Jeśli tak jak mnie, marzy Ci się wyposażenie kuchni w porządne sprzęty ułatwiające życie, to koniecznie zerknij na ten konkurs, w którym do wygrania jest sprzęt o wartości ponad 10 000 zł !
My już uzgodniliśmy, że obowiązkowo musimy spróbować go wygrać, a co! ; )
MYŚL NIE TYLKO O OBIADACH
Jak wiesz, ja za gotowaniem nie przepadam. I nie chodzi mi tylko o wielkie stanie przy garach, ale nawet o robienie kanapek. Znając siebie i wiedząc, że gdy Ł. jest w pracy, ja w ramach drugiego śniadania niemal na bank wybiorę coś, co właściwie nie wymaga przygotowania (najczęściej jogurt), przygotowuję sobie raz na 2-3 dni porcję domowego zdrowego smoothie, które wypijam właśnie w ramach posiłku, zagryzając orzechami.
PRZEPIS NA SMOOTHIE
U mnie na 750 ml gotowego smoothie :
- 1 banan
- 2 kiwi
- 1 grejpfrut
- 400 ml świeżego soku z pomarańczy lub mandarynek
- opcjonalnie – drugi banan
Dzięki temu wiem, że zawsze mam coś zdrowego pod ręką i moje lenistwo nie wygra z chęcią wytrwania przy zdrowym stylu życia.
Dzisiejszy wpis jest tylko pierwszą częścią tego, co dla Ciebie przygotowałam, bo wierzę, że najlepsze efekty dają te zmiany, które wprowadzimy stopniowo, robiąc z nich nowe nawyki. Jeśli chciałabyś poznać przepisy na nasze sprawdzone dania czy rodzinne jadłospisy, koniecznie napisz o tym w komentarzu! : )

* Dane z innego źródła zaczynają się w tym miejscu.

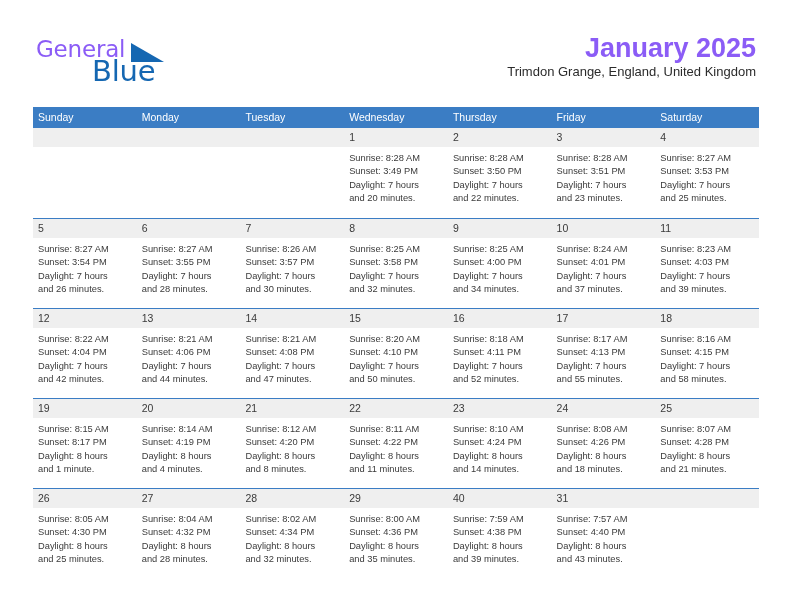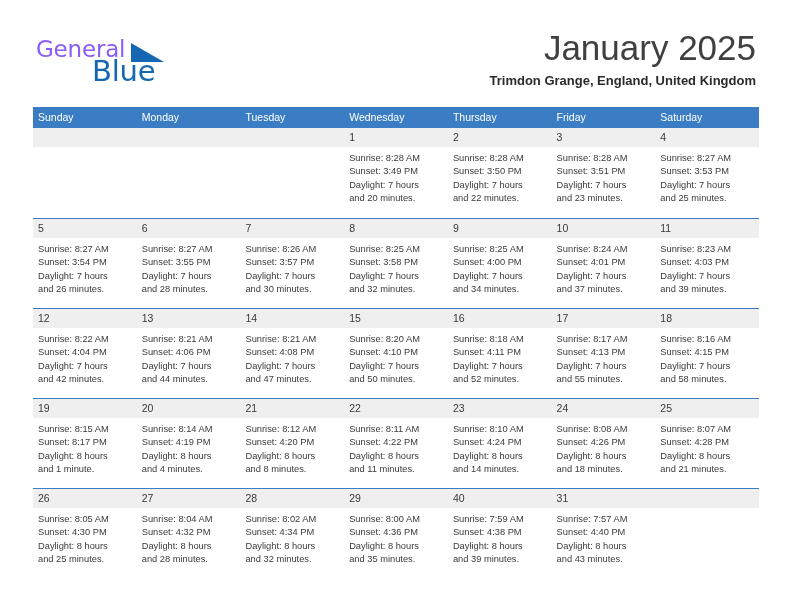"January 2025" .cal-title { color: #404040 -> #8b5cf6; font-size: 35px -> 27px; font-weight: 400 -> 700 }
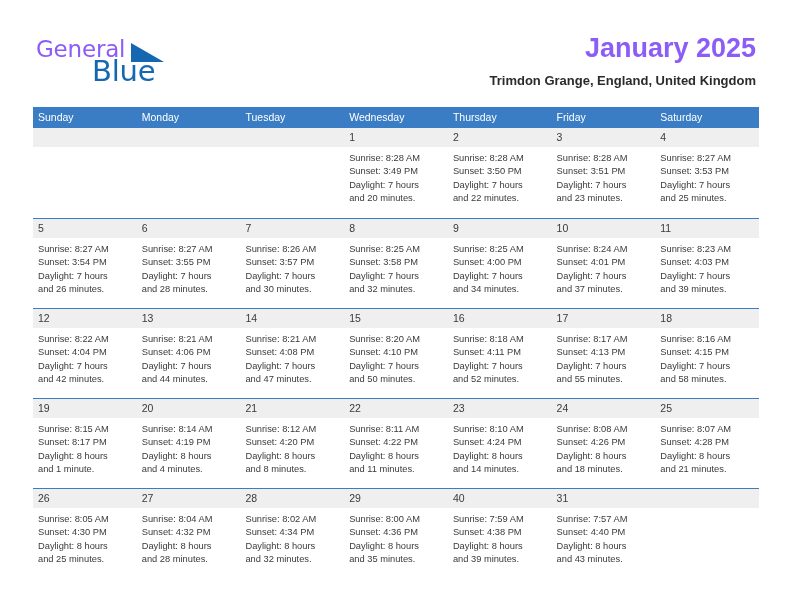"Trimdon Grange, England, United Kingdom" .cal-subtitle { font-weight: 700 -> 400; margin-top: 9px -> none }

Na dziś to tyle, a widzimy się już w następną środę w kolejnym wpisie na temat ułatwiania matczynego życia. Bez tych trików, którymi się tu z Tobą co tydzień dzielę, przy moim trybie życia, zginęłabym marnie, a tak mam nawet czas na książkę i robienie albumów : )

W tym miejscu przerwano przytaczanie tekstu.